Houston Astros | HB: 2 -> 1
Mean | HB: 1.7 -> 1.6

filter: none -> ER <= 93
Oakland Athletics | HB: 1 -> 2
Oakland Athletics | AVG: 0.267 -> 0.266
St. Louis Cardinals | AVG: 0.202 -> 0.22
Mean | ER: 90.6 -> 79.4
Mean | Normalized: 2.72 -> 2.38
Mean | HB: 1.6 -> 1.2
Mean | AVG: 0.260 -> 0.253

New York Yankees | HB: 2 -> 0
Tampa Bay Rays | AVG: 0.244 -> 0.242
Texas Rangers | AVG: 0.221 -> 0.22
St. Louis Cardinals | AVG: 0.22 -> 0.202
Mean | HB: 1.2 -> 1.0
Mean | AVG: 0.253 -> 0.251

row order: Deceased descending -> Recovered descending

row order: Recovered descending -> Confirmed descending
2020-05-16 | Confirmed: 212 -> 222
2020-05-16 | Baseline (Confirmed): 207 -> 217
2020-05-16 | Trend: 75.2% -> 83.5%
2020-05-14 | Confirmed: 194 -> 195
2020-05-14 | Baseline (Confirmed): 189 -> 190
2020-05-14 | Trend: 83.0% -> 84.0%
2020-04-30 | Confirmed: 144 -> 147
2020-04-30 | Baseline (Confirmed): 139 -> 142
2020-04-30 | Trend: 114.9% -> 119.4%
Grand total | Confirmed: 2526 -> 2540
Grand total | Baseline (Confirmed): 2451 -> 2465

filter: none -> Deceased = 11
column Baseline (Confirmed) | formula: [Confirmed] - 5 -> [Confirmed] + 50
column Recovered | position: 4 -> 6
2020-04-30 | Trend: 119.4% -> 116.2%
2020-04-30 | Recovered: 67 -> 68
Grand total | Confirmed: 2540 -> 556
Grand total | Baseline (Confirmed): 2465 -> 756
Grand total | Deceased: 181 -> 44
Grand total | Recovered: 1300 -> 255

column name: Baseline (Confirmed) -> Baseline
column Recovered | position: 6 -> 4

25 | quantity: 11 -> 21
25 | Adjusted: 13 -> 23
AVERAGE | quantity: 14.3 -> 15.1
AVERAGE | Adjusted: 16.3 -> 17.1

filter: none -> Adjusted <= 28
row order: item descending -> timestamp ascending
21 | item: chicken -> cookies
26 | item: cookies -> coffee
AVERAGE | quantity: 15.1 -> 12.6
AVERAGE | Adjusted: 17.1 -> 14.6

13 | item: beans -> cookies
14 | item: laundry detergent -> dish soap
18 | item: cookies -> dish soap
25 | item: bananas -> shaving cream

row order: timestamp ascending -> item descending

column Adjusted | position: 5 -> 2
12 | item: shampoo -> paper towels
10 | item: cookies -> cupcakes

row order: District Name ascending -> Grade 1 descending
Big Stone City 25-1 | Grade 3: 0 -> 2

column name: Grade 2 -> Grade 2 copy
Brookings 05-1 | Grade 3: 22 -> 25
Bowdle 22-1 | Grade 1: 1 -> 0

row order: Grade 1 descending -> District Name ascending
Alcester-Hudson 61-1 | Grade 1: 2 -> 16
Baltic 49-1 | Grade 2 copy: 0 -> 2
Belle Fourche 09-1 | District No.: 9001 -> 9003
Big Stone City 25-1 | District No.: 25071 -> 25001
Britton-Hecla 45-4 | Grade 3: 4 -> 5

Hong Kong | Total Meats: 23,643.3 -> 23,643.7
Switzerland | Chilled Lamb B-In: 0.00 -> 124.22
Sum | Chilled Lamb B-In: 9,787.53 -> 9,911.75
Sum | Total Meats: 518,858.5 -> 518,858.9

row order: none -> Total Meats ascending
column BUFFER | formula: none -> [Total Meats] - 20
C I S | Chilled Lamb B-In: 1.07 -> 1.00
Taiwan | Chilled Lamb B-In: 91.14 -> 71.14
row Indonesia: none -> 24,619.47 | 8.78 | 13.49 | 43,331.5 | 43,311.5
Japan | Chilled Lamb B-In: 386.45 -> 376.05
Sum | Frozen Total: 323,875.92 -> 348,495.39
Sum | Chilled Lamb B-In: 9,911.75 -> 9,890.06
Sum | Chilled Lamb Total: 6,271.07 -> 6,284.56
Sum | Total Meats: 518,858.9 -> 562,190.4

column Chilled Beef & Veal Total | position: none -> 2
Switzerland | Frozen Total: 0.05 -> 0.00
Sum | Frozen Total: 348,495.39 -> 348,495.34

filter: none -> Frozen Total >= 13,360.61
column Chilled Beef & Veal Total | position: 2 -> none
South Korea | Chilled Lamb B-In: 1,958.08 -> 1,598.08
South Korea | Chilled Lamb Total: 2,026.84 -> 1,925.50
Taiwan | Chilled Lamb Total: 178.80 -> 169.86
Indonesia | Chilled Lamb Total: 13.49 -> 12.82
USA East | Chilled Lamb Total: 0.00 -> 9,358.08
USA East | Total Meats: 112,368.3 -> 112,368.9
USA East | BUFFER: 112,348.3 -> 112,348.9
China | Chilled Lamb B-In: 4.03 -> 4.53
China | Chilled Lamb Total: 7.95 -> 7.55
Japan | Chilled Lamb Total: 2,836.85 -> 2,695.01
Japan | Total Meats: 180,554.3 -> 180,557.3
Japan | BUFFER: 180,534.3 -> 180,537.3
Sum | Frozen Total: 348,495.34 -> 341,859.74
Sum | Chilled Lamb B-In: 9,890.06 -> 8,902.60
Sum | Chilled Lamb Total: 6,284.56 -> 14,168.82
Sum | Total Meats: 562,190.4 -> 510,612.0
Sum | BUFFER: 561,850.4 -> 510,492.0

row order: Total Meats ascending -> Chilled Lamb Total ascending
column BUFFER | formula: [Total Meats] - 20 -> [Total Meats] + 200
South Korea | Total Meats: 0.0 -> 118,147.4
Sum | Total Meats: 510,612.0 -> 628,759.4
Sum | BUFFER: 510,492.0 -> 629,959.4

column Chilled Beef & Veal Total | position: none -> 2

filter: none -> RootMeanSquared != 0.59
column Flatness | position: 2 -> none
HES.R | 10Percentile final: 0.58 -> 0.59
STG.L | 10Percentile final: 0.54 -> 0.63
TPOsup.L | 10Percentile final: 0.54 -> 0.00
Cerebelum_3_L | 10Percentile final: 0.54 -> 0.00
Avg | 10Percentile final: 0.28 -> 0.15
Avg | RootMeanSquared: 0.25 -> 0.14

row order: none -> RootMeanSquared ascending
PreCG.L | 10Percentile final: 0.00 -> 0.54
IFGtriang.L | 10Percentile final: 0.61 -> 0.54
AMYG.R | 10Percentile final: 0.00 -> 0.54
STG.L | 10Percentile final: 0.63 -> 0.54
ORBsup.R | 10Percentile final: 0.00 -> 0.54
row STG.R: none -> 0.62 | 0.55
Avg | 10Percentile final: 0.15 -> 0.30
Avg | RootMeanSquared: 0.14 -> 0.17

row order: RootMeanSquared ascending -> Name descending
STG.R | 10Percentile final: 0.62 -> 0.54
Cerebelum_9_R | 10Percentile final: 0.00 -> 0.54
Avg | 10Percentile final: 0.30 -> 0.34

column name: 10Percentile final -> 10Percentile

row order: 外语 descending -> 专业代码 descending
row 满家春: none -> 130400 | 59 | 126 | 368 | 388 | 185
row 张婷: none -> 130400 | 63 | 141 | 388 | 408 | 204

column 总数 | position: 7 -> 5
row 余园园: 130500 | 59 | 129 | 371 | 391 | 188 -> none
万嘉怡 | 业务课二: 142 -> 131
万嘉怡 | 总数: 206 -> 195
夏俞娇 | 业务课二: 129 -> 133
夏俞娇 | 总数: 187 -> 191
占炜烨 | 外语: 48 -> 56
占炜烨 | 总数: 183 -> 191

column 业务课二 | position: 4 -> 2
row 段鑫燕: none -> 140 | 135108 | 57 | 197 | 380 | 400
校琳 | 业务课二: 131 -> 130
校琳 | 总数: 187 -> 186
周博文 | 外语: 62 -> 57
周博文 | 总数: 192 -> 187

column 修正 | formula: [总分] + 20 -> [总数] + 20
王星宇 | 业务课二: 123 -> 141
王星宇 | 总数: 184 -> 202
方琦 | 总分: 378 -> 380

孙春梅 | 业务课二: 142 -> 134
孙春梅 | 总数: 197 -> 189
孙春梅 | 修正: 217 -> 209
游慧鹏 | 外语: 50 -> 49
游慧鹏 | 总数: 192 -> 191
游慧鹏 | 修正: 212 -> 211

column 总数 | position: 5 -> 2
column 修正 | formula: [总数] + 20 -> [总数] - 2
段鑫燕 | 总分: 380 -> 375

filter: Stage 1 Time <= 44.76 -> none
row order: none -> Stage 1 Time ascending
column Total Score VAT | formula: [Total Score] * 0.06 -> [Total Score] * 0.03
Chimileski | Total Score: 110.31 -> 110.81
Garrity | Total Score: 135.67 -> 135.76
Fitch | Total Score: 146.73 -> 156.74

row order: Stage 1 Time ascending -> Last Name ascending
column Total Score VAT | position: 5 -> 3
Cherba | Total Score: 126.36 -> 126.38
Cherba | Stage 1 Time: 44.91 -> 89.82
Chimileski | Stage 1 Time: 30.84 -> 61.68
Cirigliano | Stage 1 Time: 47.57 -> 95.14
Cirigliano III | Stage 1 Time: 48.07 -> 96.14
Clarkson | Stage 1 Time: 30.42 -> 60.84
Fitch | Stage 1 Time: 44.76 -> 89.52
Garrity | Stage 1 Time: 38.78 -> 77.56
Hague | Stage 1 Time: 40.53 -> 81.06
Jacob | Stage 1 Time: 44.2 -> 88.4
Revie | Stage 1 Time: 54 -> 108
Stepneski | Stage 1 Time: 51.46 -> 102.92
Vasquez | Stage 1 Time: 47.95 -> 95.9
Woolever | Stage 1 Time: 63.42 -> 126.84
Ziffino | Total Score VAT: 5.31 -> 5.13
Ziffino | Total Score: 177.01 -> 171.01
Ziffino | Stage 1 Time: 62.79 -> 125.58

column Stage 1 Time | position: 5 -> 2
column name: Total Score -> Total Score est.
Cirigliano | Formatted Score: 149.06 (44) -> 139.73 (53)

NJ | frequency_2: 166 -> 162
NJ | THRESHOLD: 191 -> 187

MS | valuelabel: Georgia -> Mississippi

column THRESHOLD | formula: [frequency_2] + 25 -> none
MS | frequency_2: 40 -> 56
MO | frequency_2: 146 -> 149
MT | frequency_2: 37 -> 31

* ACTION ITEM
Output the material above exactly, but only from the line that carries "夏俞娇 | 业务课二: 129 -> 133" through the line that carries "row order: none -> Stage 1 Time ascending".

* OUTPUT
夏俞娇 | 业务课二: 129 -> 133
夏俞娇 | 总数: 187 -> 191
占炜烨 | 外语: 48 -> 56
占炜烨 | 总数: 183 -> 191

column 业务课二 | position: 4 -> 2
row 段鑫燕: none -> 140 | 135108 | 57 | 197 | 380 | 400
校琳 | 业务课二: 131 -> 130
校琳 | 总数: 187 -> 186
周博文 | 外语: 62 -> 57
周博文 | 总数: 192 -> 187

column 修正 | formula: [总分] + 20 -> [总数] + 20
王星宇 | 业务课二: 123 -> 141
王星宇 | 总数: 184 -> 202
方琦 | 总分: 378 -> 380

孙春梅 | 业务课二: 142 -> 134
孙春梅 | 总数: 197 -> 189
孙春梅 | 修正: 217 -> 209
游慧鹏 | 外语: 50 -> 49
游慧鹏 | 总数: 192 -> 191
游慧鹏 | 修正: 212 -> 211

column 总数 | position: 5 -> 2
column 修正 | formula: [总数] + 20 -> [总数] - 2
段鑫燕 | 总分: 380 -> 375

filter: Stage 1 Time <= 44.76 -> none
row order: none -> Stage 1 Time ascending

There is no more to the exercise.